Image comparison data
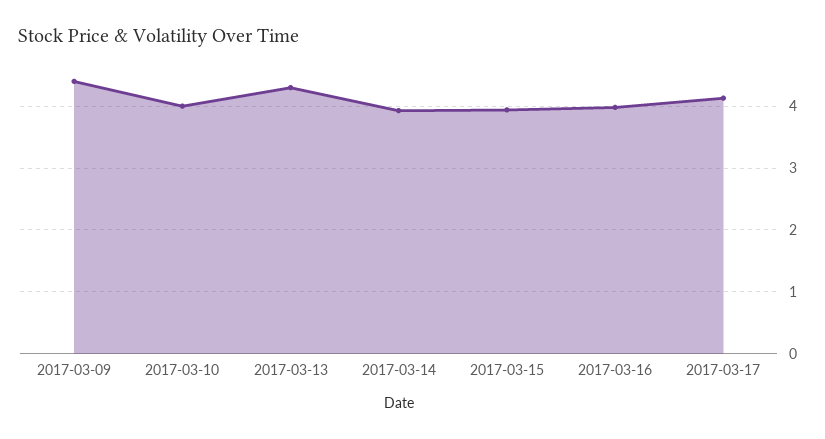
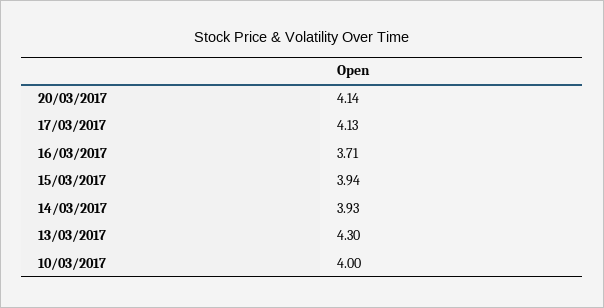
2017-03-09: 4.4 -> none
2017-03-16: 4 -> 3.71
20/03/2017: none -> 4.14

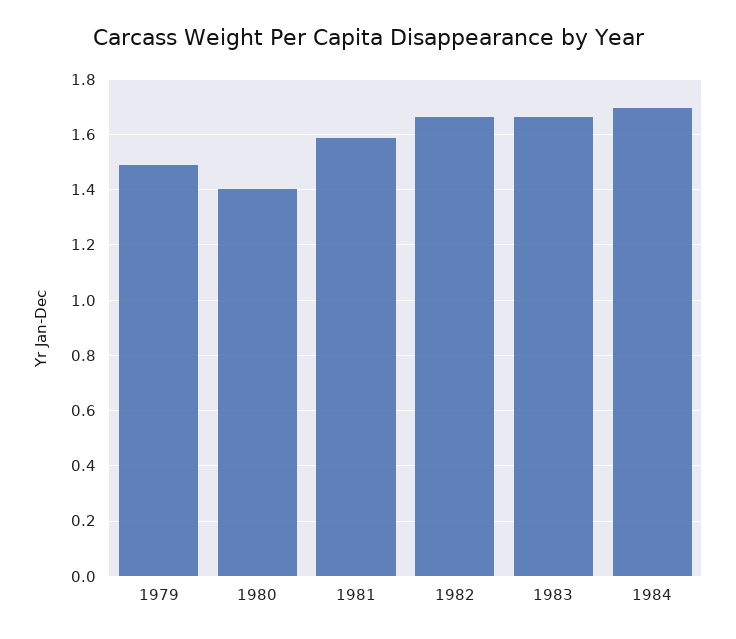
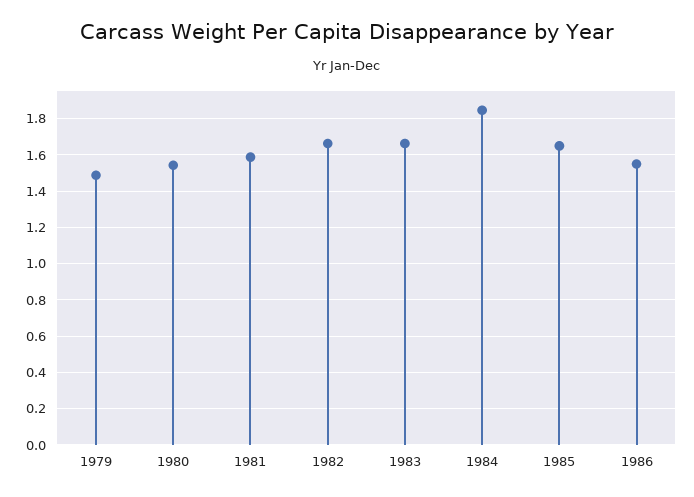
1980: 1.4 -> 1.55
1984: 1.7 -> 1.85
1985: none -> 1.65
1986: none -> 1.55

- _What you will do_:
The task calls for every line of the data to be returned exactly, without pictures.

- _Completed task_:
2017-03-09: 4.4 -> none
2017-03-16: 4 -> 3.71
20/03/2017: none -> 4.14

1980: 1.4 -> 1.55
1984: 1.7 -> 1.85
1985: none -> 1.65
1986: none -> 1.55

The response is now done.